What is expected: Would you repeat the listing below exactly, with no pictures in it?

The data:
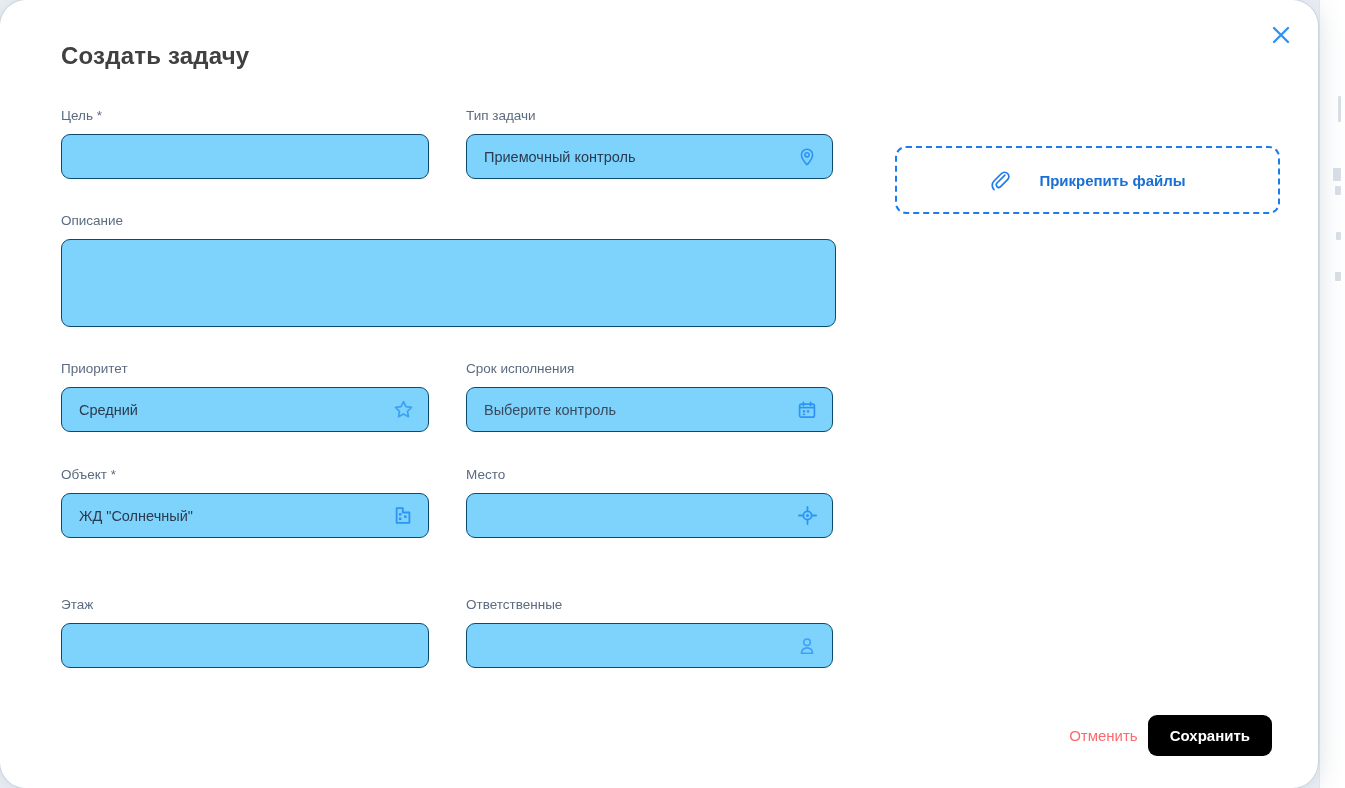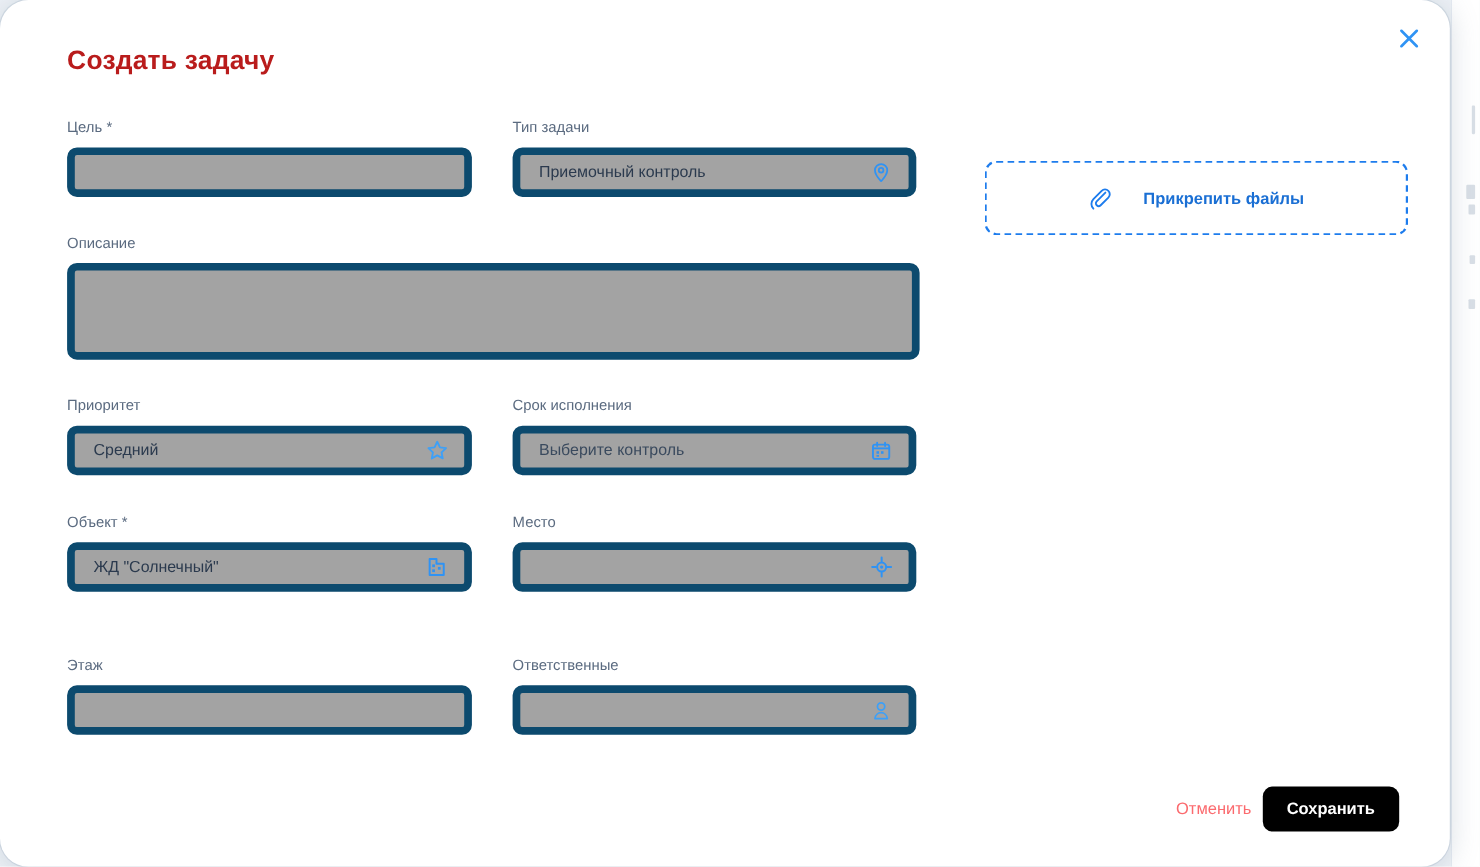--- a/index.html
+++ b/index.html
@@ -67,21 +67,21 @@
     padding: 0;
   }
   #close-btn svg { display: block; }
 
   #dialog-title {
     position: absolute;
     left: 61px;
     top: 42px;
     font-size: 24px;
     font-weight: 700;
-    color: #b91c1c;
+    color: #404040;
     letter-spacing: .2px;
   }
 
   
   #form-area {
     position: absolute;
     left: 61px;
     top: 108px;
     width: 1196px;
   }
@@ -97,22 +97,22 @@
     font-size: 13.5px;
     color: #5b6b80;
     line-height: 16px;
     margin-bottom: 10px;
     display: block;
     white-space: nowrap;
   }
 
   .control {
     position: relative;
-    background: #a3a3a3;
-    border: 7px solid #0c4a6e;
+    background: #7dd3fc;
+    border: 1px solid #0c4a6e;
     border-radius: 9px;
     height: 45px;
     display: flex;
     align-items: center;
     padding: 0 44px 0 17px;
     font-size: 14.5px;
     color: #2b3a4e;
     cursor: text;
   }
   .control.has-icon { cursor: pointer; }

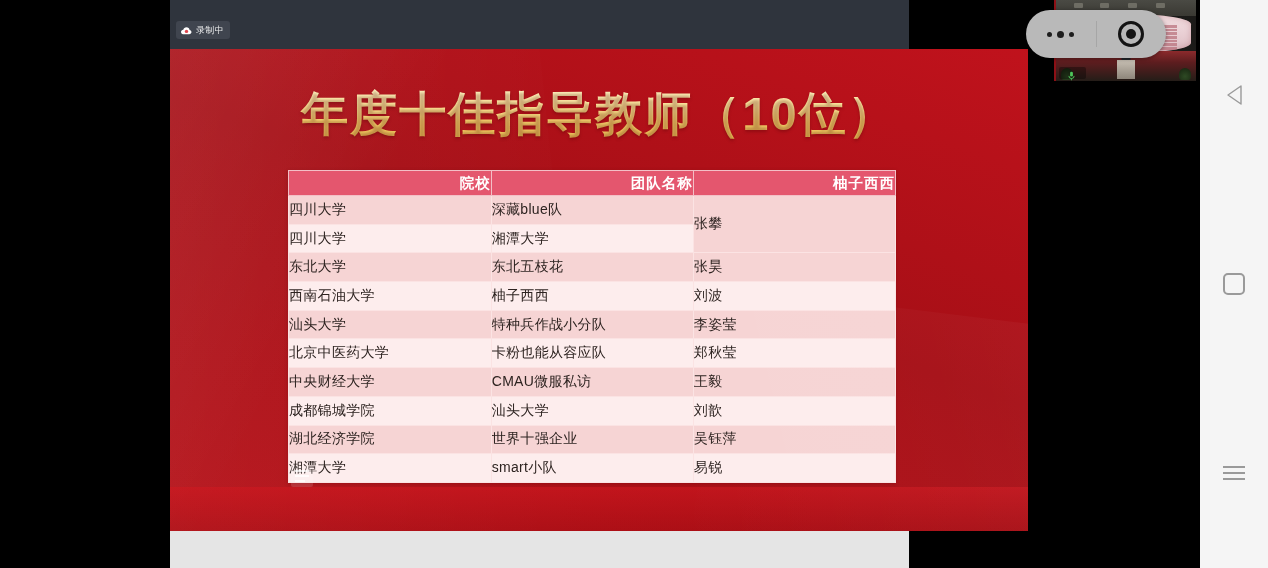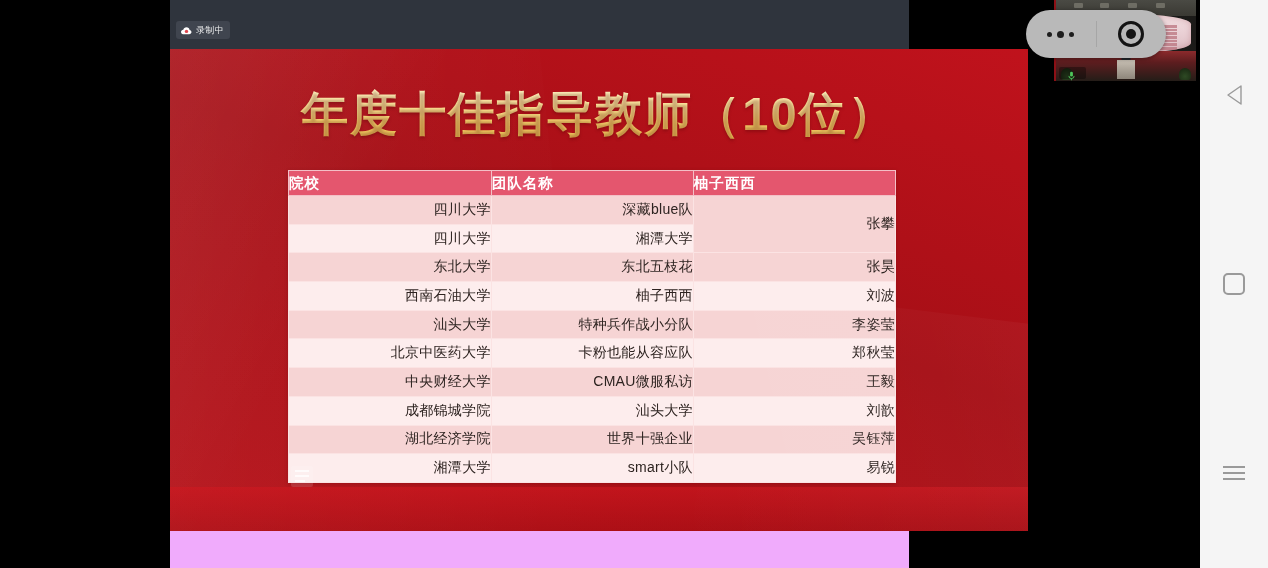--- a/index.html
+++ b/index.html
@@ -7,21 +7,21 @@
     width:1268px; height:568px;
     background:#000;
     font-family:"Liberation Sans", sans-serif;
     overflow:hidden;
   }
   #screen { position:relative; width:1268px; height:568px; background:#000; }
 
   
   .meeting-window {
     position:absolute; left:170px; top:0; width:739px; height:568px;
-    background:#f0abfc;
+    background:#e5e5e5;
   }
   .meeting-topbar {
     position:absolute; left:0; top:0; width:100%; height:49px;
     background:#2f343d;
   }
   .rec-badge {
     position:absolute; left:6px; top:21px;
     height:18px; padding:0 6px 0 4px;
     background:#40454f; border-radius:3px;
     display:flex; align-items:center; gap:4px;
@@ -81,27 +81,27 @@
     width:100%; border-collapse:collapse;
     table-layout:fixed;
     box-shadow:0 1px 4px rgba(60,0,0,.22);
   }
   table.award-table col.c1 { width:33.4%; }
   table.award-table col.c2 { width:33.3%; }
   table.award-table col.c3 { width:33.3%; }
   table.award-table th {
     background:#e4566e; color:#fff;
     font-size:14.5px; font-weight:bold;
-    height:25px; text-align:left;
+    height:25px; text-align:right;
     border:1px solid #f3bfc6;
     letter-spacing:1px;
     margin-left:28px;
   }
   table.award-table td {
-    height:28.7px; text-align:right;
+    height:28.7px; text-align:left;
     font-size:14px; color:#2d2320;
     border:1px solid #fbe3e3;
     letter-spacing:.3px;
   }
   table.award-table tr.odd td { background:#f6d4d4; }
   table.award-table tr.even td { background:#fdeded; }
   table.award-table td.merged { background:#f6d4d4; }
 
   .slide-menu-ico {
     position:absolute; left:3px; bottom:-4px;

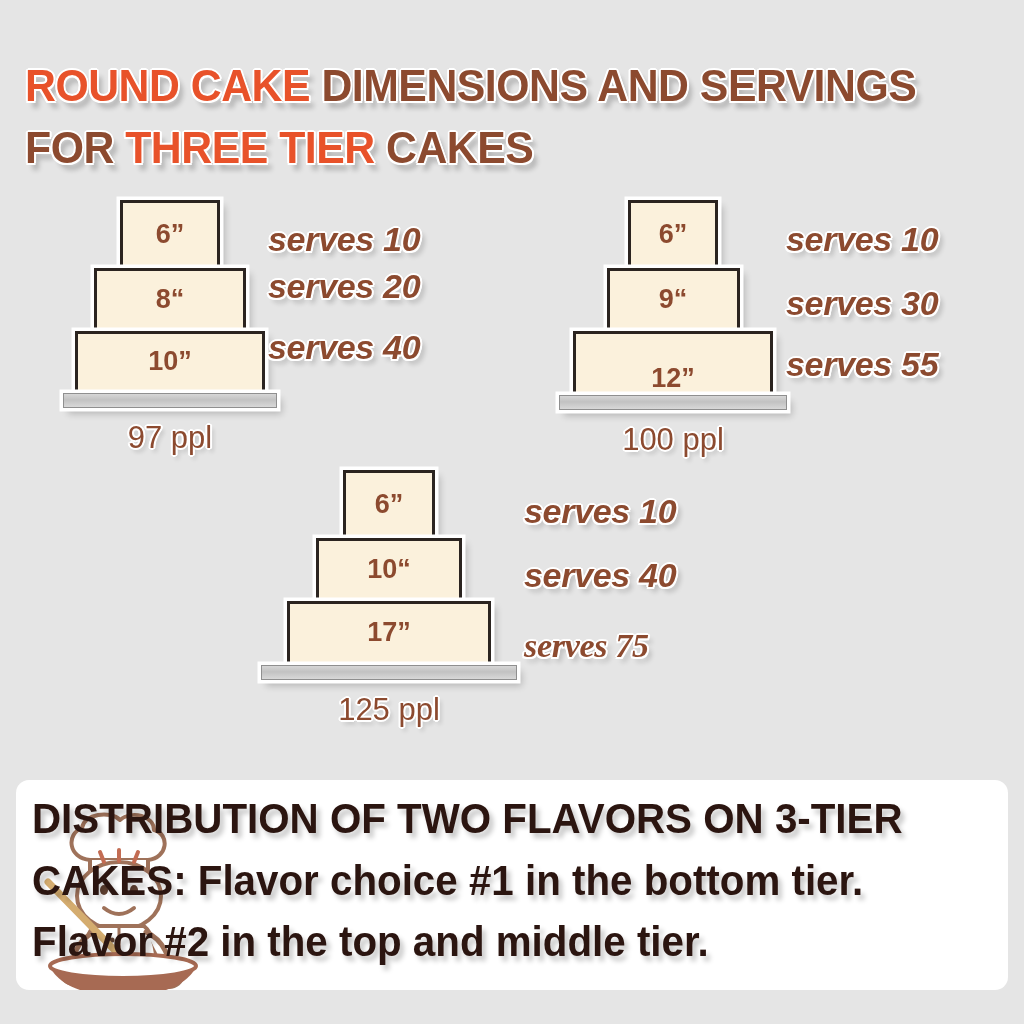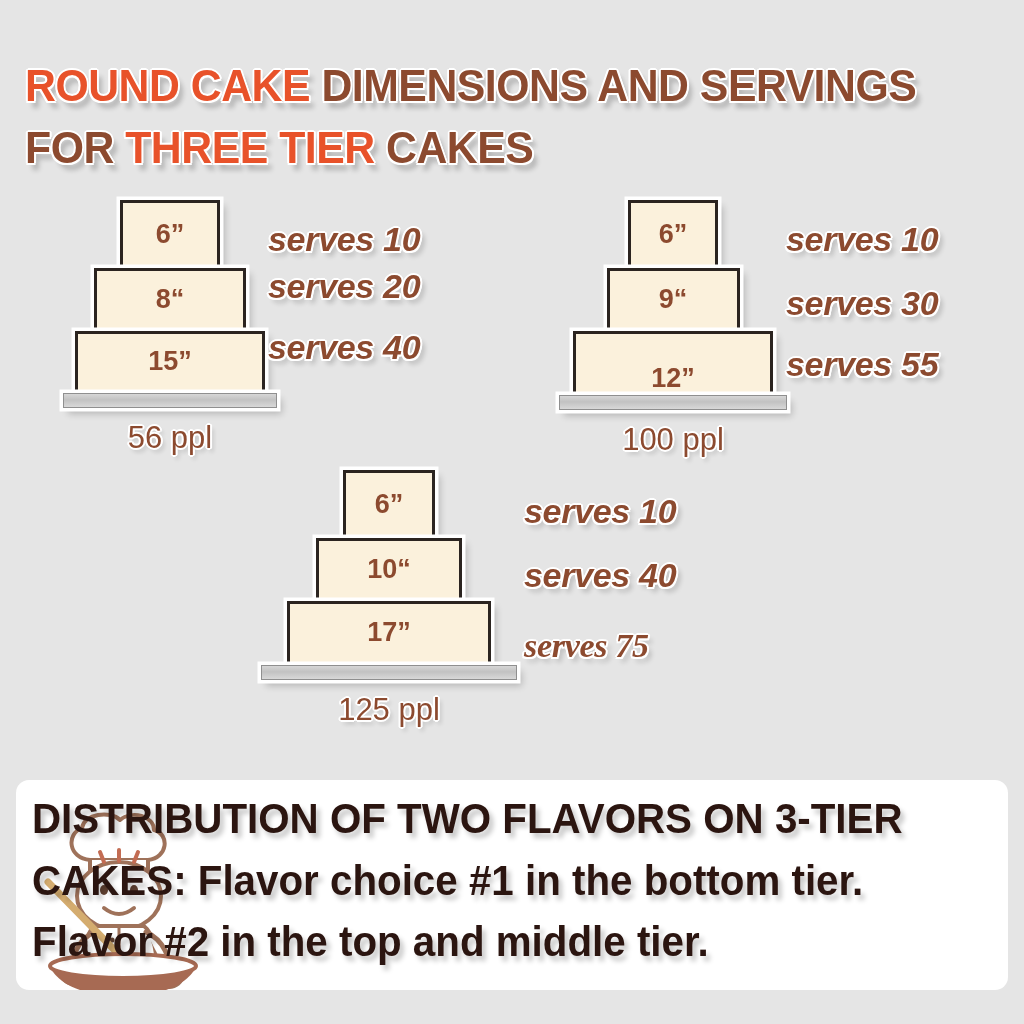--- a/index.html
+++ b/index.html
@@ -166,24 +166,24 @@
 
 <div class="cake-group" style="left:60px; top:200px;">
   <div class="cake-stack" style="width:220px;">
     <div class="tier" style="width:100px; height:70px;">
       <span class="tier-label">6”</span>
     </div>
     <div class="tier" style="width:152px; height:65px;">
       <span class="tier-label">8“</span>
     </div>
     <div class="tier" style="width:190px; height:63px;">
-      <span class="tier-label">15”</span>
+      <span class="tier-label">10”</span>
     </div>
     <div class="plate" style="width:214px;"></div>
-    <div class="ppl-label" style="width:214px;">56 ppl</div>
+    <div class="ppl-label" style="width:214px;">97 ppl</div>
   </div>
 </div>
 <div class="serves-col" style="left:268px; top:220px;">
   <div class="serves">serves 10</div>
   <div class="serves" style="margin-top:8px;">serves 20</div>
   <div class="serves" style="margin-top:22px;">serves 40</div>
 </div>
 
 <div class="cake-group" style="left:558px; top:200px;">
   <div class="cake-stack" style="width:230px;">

Result of this task:
--- a/index.html
+++ b/index.html
@@ -67,21 +67,21 @@
     padding: 0;
   }
   #close-btn svg { display: block; }
 
   #dialog-title {
     position: absolute;
     left: 61px;
     top: 42px;
     font-size: 24px;
     font-weight: 700;
-    color: #b91c1c;
+    color: #404040;
     letter-spacing: .2px;
   }
 
   
   #form-area {
     position: absolute;
     left: 61px;
     top: 108px;
     width: 1196px;
   }
@@ -97,22 +97,22 @@
     font-size: 13.5px;
     color: #5b6b80;
     line-height: 16px;
     margin-bottom: 10px;
     display: block;
     white-space: nowrap;
   }
 
   .control {
     position: relative;
-    background: #a3a3a3;
-    border: 7px solid #0c4a6e;
+    background: #7dd3fc;
+    border: 1px solid #0c4a6e;
     border-radius: 9px;
     height: 45px;
     display: flex;
     align-items: center;
     padding: 0 44px 0 17px;
     font-size: 14.5px;
     color: #2b3a4e;
     cursor: text;
   }
   .control.has-icon { cursor: pointer; }

--- a/index.html
+++ b/index.html
@@ -7,21 +7,21 @@
     width:1268px; height:568px;
     background:#000;
     font-family:"Liberation Sans", sans-serif;
     overflow:hidden;
   }
   #screen { position:relative; width:1268px; height:568px; background:#000; }
 
   
   .meeting-window {
     position:absolute; left:170px; top:0; width:739px; height:568px;
-    background:#f0abfc;
+    background:#e5e5e5;
   }
   .meeting-topbar {
     position:absolute; left:0; top:0; width:100%; height:49px;
     background:#2f343d;
   }
   .rec-badge {
     position:absolute; left:6px; top:21px;
     height:18px; padding:0 6px 0 4px;
     background:#40454f; border-radius:3px;
     display:flex; align-items:center; gap:4px;
@@ -81,27 +81,27 @@
     width:100%; border-collapse:collapse;
     table-layout:fixed;
     box-shadow:0 1px 4px rgba(60,0,0,.22);
   }
   table.award-table col.c1 { width:33.4%; }
   table.award-table col.c2 { width:33.3%; }
   table.award-table col.c3 { width:33.3%; }
   table.award-table th {
     background:#e4566e; color:#fff;
     font-size:14.5px; font-weight:bold;
-    height:25px; text-align:left;
+    height:25px; text-align:right;
     border:1px solid #f3bfc6;
     letter-spacing:1px;
     margin-left:28px;
   }
   table.award-table td {
-    height:28.7px; text-align:right;
+    height:28.7px; text-align:left;
     font-size:14px; color:#2d2320;
     border:1px solid #fbe3e3;
     letter-spacing:.3px;
   }
   table.award-table tr.odd td { background:#f6d4d4; }
   table.award-table tr.even td { background:#fdeded; }
   table.award-table td.merged { background:#f6d4d4; }
 
   .slide-menu-ico {
     position:absolute; left:3px; bottom:-4px;

--- a/index.html
+++ b/index.html
@@ -166,24 +166,24 @@
 
 <div class="cake-group" style="left:60px; top:200px;">
   <div class="cake-stack" style="width:220px;">
     <div class="tier" style="width:100px; height:70px;">
       <span class="tier-label">6”</span>
     </div>
     <div class="tier" style="width:152px; height:65px;">
       <span class="tier-label">8“</span>
     </div>
     <div class="tier" style="width:190px; height:63px;">
-      <span class="tier-label">15”</span>
+      <span class="tier-label">10”</span>
     </div>
     <div class="plate" style="width:214px;"></div>
-    <div class="ppl-label" style="width:214px;">56 ppl</div>
+    <div class="ppl-label" style="width:214px;">97 ppl</div>
   </div>
 </div>
 <div class="serves-col" style="left:268px; top:220px;">
   <div class="serves">serves 10</div>
   <div class="serves" style="margin-top:8px;">serves 20</div>
   <div class="serves" style="margin-top:22px;">serves 40</div>
 </div>
 
 <div class="cake-group" style="left:558px; top:200px;">
   <div class="cake-stack" style="width:230px;">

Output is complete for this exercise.